では免税事業者はどうなってるのでしょうか。免税事業者は、消費税の申告も納税もいらないことになっています。

売上が550万円だとすると預かった消費税50万円を納めなくてよいのです。この免税制度は消費税制度が始まった時からあります。昔は売上の基準が3,000万円でしたが今は1千万円が基準になっています。免税事業者は、消費税分は納めなくても良いですが、収入になりますのでここに対して所得税や住民税などがかかります。

インボイス方式とは

インボイス方式とは消費税のもらいっぱなしができなくなるという制度になります 。今まで預かっていた消費税分が預かれなくなる可能性があるということです。インボイス制度がスタートすると売上としては消費税分が貰えなくなるが、経費として支払った分の消費税はそのまま払わないといけないということになります。 売上に消費税が乗らなくなると税抜き500万円の場合はそのまま500万円が手元に入ります。でも経費を支払うときは消費税も支払わなきゃいけないのでそのぶんマイナスになるわけです。つまり預かった消費税より支払った消費税額の方が多くなり会計的にはマイナスになります。

もう1回整理してみます。

課税事業者の場合は、本体価格500万円だと売上が550万円になります。消費税額は50万円です。経費などで支払った消費税が25万円だとすると残り25万分を納付する必要があるので、±0円になります。

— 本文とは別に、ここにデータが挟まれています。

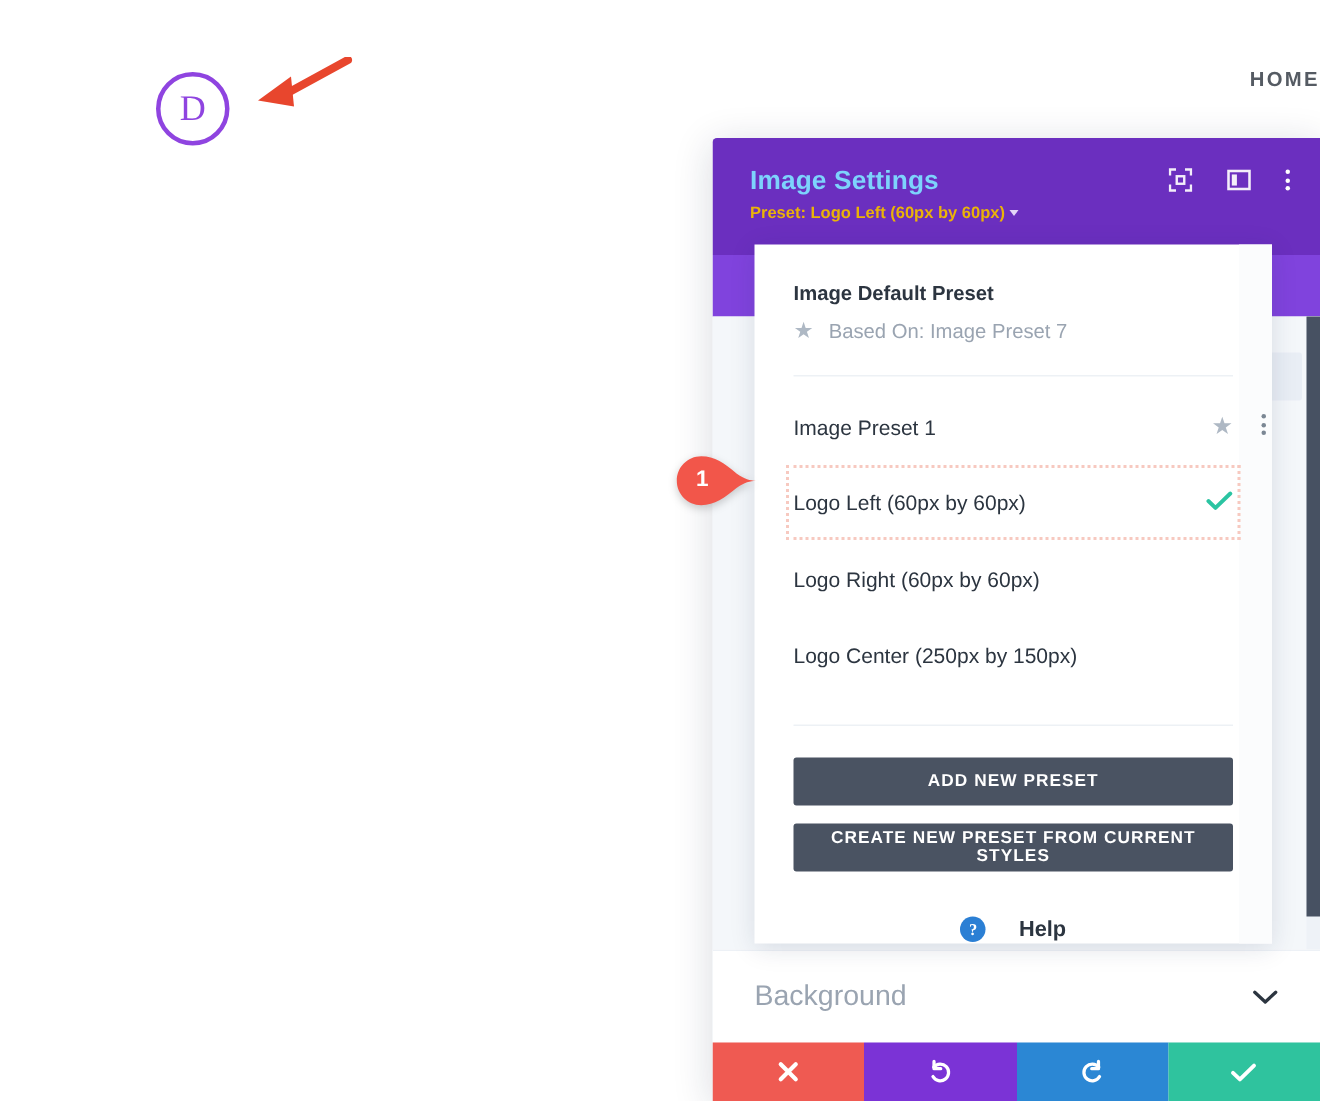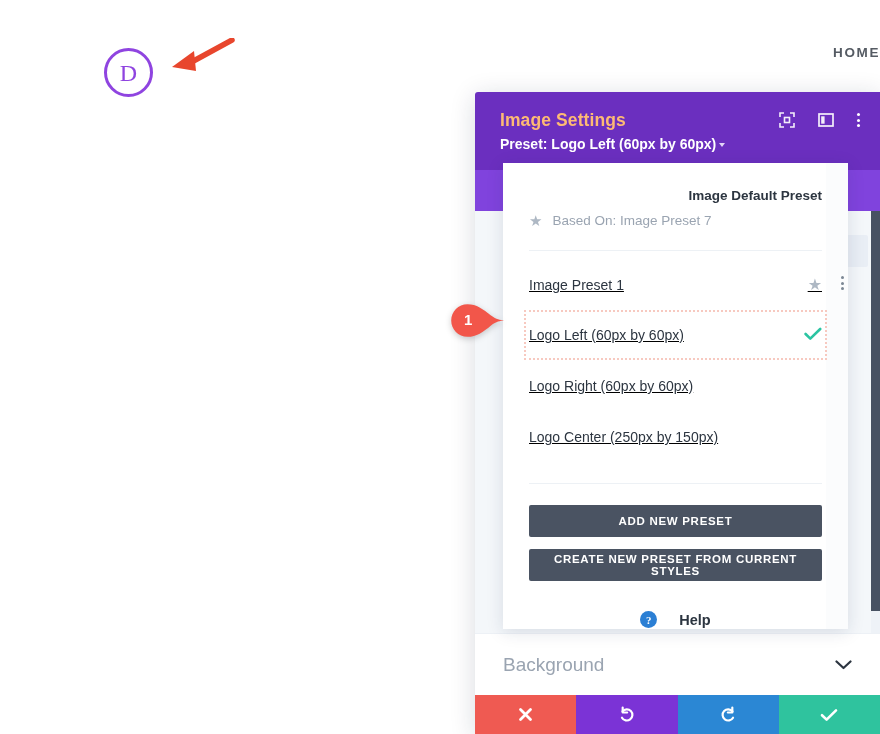--- a/index.html
+++ b/index.html
@@ -46,7 +46,7 @@
     padding: 18px 22px 0 25px;
   }
   .modal-title {
-    color: #fdba74; font-size: 17.5px; font-weight: 700; letter-spacing: .1px;
+    color: #7dd3fc; font-size: 17.5px; font-weight: 700; letter-spacing: .1px;
   }
   .modal-subtitle {
     margin-top: 5px; color: #ffffff; font-size: 14px; font-weight: 700;

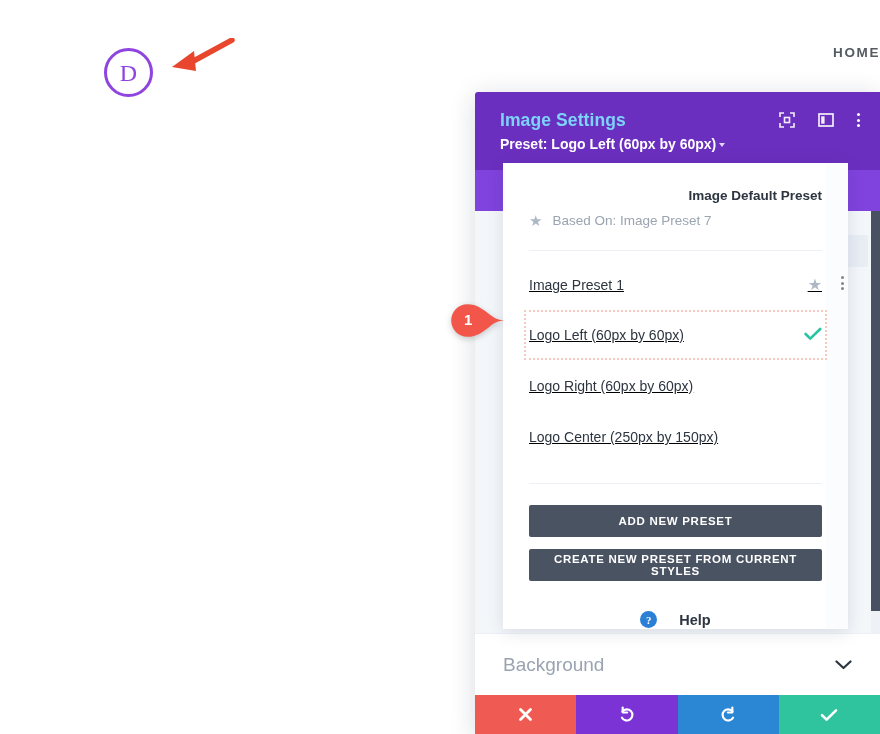--- a/index.html
+++ b/index.html
@@ -49,7 +49,7 @@
     color: #7dd3fc; font-size: 17.5px; font-weight: 700; letter-spacing: .1px;
   }
   .modal-subtitle {
-    margin-top: 5px; color: #ffffff; font-size: 14px; font-weight: 700;
+    margin-top: 5px; color: #eab308; font-size: 11px; font-weight: 700;
   }
   .caret-mini {
     display: inline-block; margin-left: 3px;

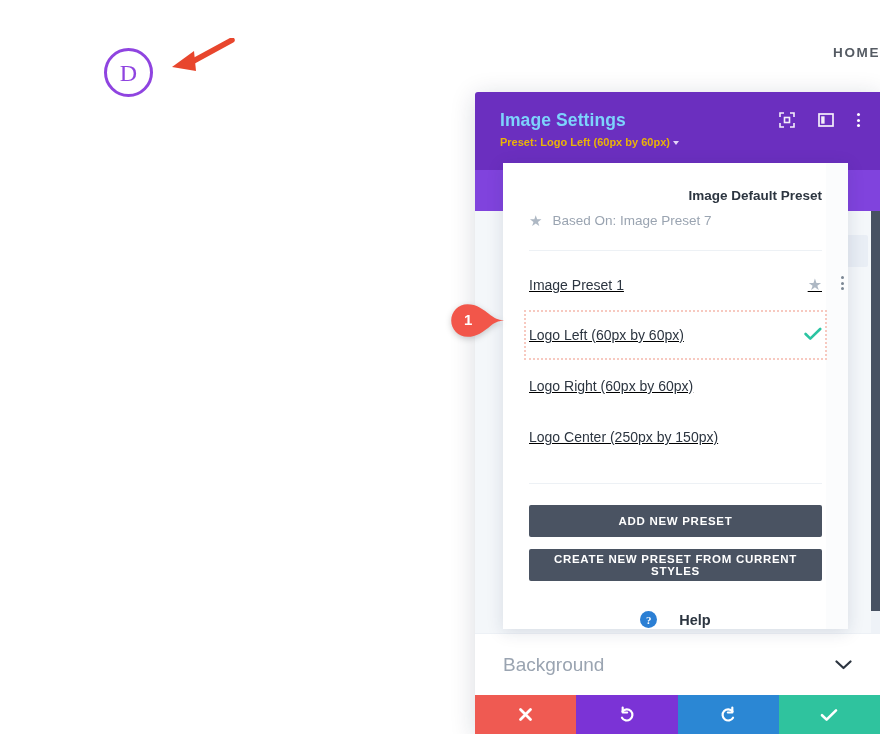--- a/index.html
+++ b/index.html
@@ -118,7 +118,7 @@
     box-shadow: 0 3px 16px rgba(25,40,75,.13);
     padding: 0 0 0 0;
   }
-  .dd-pad { padding: 25px 26px 0 26px; text-align: right; }
+  .dd-pad { padding: 25px 26px 0 26px; }
   .dd-default-title {
     color: #2c3540; font-size: 13.5px; font-weight: 700;
   }

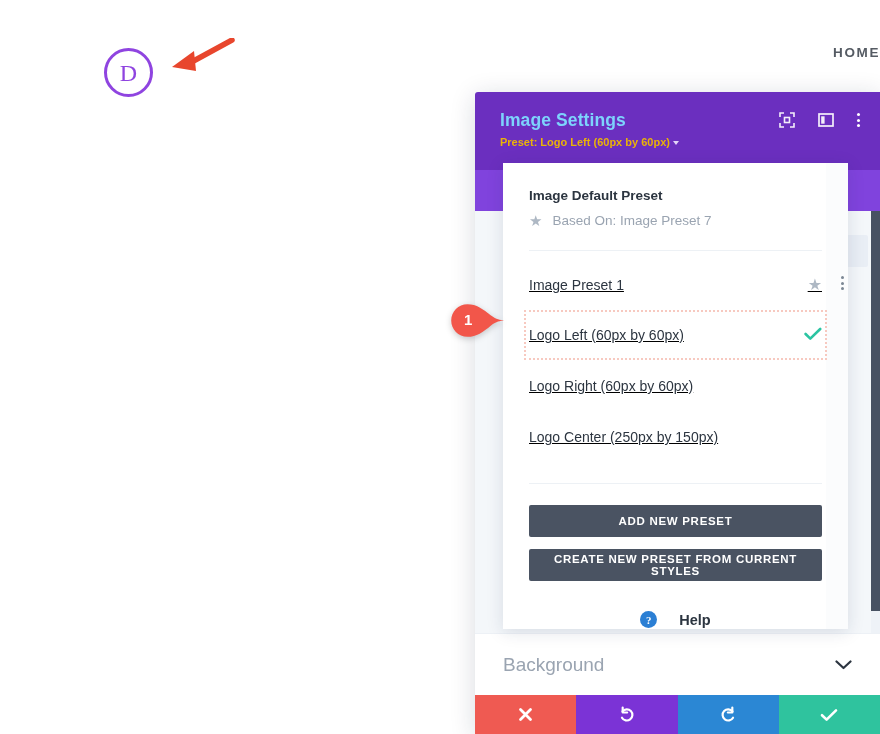--- a/index.html
+++ b/index.html
@@ -129,7 +129,7 @@
   .star { color: #aeb8c4; font-size: 15px; line-height: 1; }
   .dd-sep { margin: 22px 26px 0 26px; height: 1px; background: #edf1f5; }
 
-  .preset-list { padding: 0 0 0 0; margin-top: 6px; text-decoration: underline; }
+  .preset-list { padding: 0 0 0 0; margin-top: 6px; }
   .preset-row {
     position: relative;
     display: flex; align-items: center; justify-content: space-between;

0 = 売上の消費税50万 – 経費の消費税25万 – 納税額25万

そして今までの免税事業者の場合は売上550万だとすると消費税額は50万円、経費として支払った消費税がその半分の25万円だとすると+25万円になります。

+25万 = 売上の消費税50万 – 経費の消費税25万 – 納税額0万

これからのインボイスがない免税事業者の場合は売り上げが500万円だとしたらそこに消費税は含まれておらず、ただただ支払うことになります。例えば経費などで支払った消費税が25万円だとすると支払い税額控除もされず-25万円という考え方になります。

-25万 = 売上の消費税0万 – 経費の消費税25万 – 納税額0万

インボイス方式が始まるとどうなるか?

課税事業者の方がお得なので課税事業者になる人が増えるということです。

課税事業者に誘導していくための制度といっても過言ではないとのことです。

インボイス制度が始まったら免税事業者のままだと、消費税を預かれなくなり経費として支払う消費税は変わらず支払わなければいけないという状況になるので、課税事業者になって消費税を支払うほうがお得という考えになります。これがインボイス制度の結果ということになります 。

インボイス方式ってなんなのか?

例えば免税事業者に対して消費税を支払ったとしても仕入税額控除が認められなくなるといった制度です。仕入税額控除とは経費として支払った消費税分を納税する消費税から引けるというものです。 

納税する消費税 = 売上の消費税 - 経費の消費税

だとすると 発注する側の経営者としては、税額負担増に繋がるので、免税事業者に対して発注する場合、消費税分の減額もしくは発注をやめるといった選択肢を取る事業者が出るということです。 なので適格請求書発行事業者以外(インボイスを持たない)事業者に対して仕事を発注しなくなる可能性があります。

なので「フリーランスに対しての発注をやめときます」と言われる可能性があります。

そして、実際の私たちの商売の資金繰りにもかなり大きな影響が出てくる可能性があるわけです。

じゃあ、どうするか?

消費税免税のままなら適格請求書発行事業者になれないのでしょうか?実は免税事業者でも手続きをすれば適格請求書発行事業者になれるようです。2021年の10月1日から申請書提出可能になります。

適格請求書の発行の申請をして認められれば、事業者名・登録番号・登録年月日などがインターネット上で公表されるということになります。私たちのクライアントは、実際その適格証明書を見て、サイト上の番号と照合して確認するということが行われるわけです。 

適行発行準備を整えるには2023年3月31日までに手続きを行わなければなりません。適格請求書発行事業者になる人は元々課税事業者の方々も申請をする必要があるようです。インボイス方式開始から6年間は、経過措置もありインボイス無しに対して支払った経費の消費税、全額控除を認めないわけではなく何割といった部分的に認められる措置があるようです。

 ただ会計業務が複雑になると考えると適格請求書発行事業者にのみ発注をする企業も出てくることではないでしょうか。

なので私たちフリーランスはインボイス方式が導入される

2023年に向けて対策を進める必要があると私は考えます。